- **ABOUT THIS TASK**
Print the records exactly as written, and let no picture into the answer.

SUPPLIED INFORMATION START

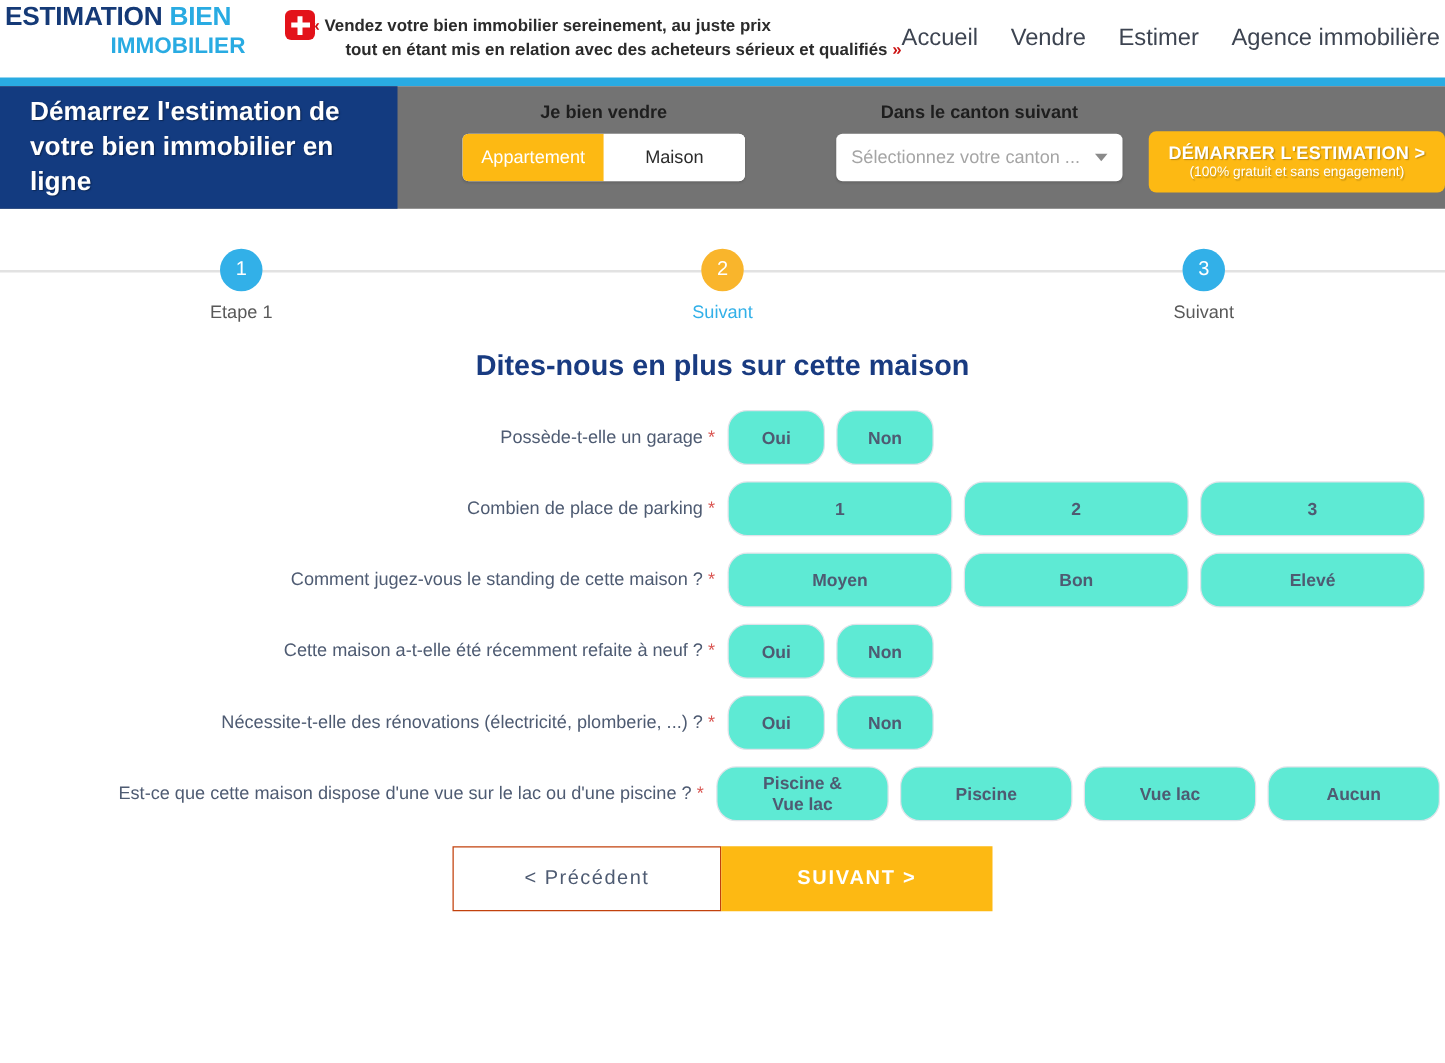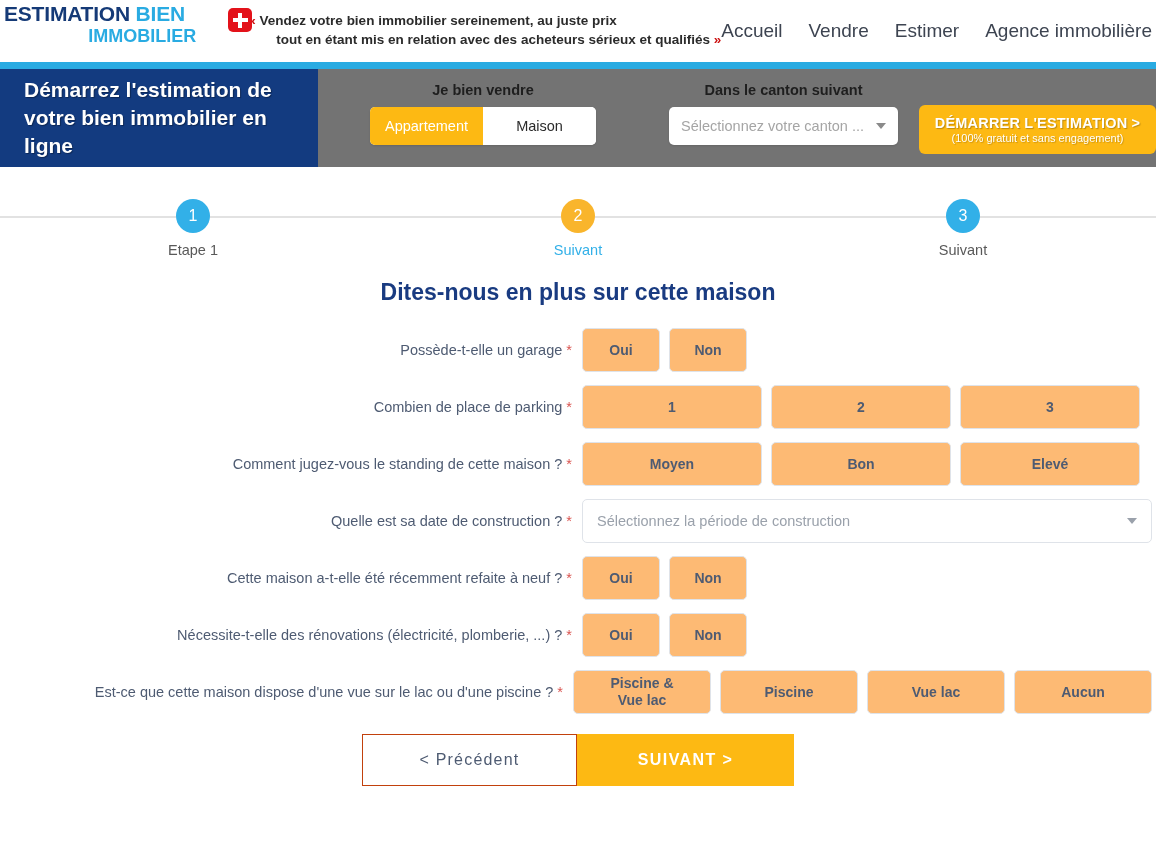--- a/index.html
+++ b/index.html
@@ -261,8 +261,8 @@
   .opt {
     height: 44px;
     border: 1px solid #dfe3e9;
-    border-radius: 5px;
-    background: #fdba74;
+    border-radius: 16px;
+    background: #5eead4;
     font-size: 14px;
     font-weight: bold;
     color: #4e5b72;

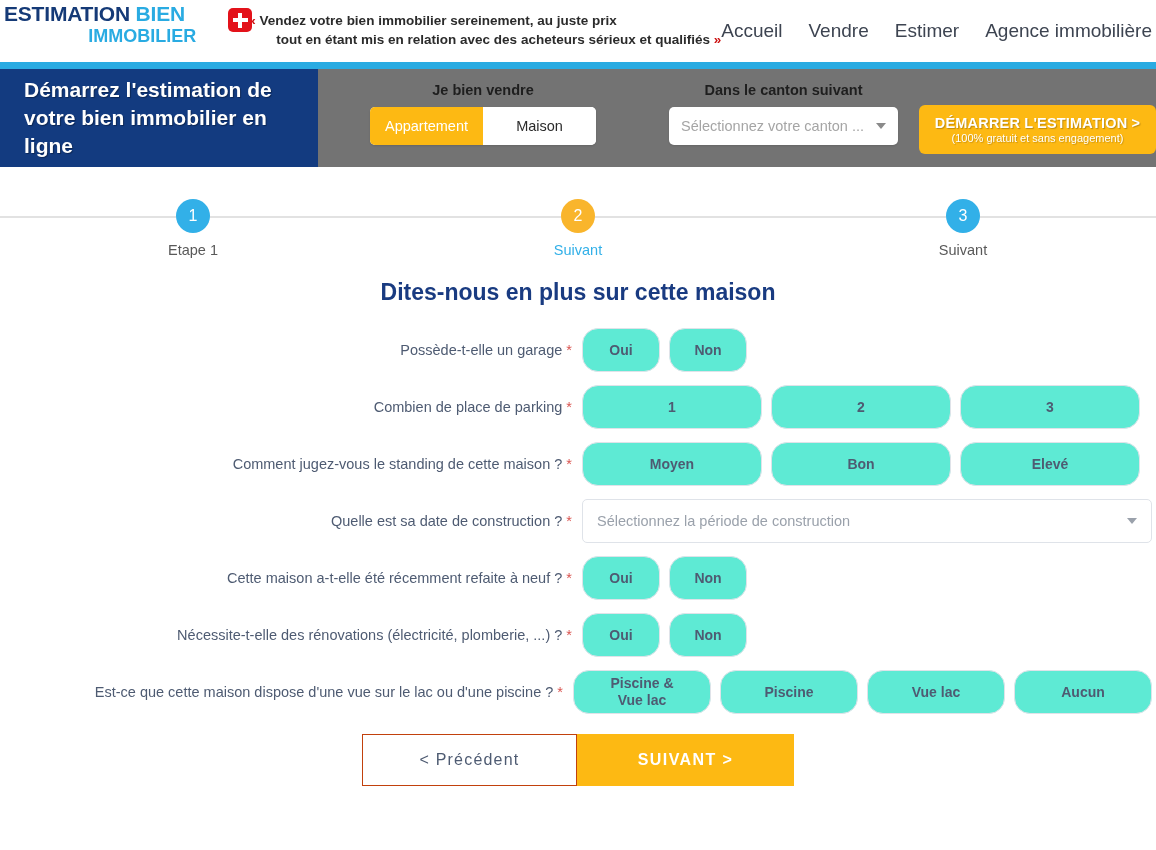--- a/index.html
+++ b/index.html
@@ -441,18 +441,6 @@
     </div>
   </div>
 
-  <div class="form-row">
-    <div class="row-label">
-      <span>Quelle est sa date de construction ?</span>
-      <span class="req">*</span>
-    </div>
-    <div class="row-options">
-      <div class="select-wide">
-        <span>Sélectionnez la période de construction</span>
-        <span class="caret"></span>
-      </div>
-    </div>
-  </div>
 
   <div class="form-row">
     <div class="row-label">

SUPPLIED INFORMATION END

- **PROBLEM SOLUTION**
--- a/index.html
+++ b/index.html
@@ -261,8 +261,8 @@
   .opt {
     height: 44px;
     border: 1px solid #dfe3e9;
-    border-radius: 5px;
-    background: #fdba74;
+    border-radius: 16px;
+    background: #5eead4;
     font-size: 14px;
     font-weight: bold;
     color: #4e5b72;

--- a/index.html
+++ b/index.html
@@ -441,18 +441,6 @@
     </div>
   </div>
 
-  <div class="form-row">
-    <div class="row-label">
-      <span>Quelle est sa date de construction ?</span>
-      <span class="req">*</span>
-    </div>
-    <div class="row-options">
-      <div class="select-wide">
-        <span>Sélectionnez la période de construction</span>
-        <span class="caret"></span>
-      </div>
-    </div>
-  </div>
 
   <div class="form-row">
     <div class="row-label">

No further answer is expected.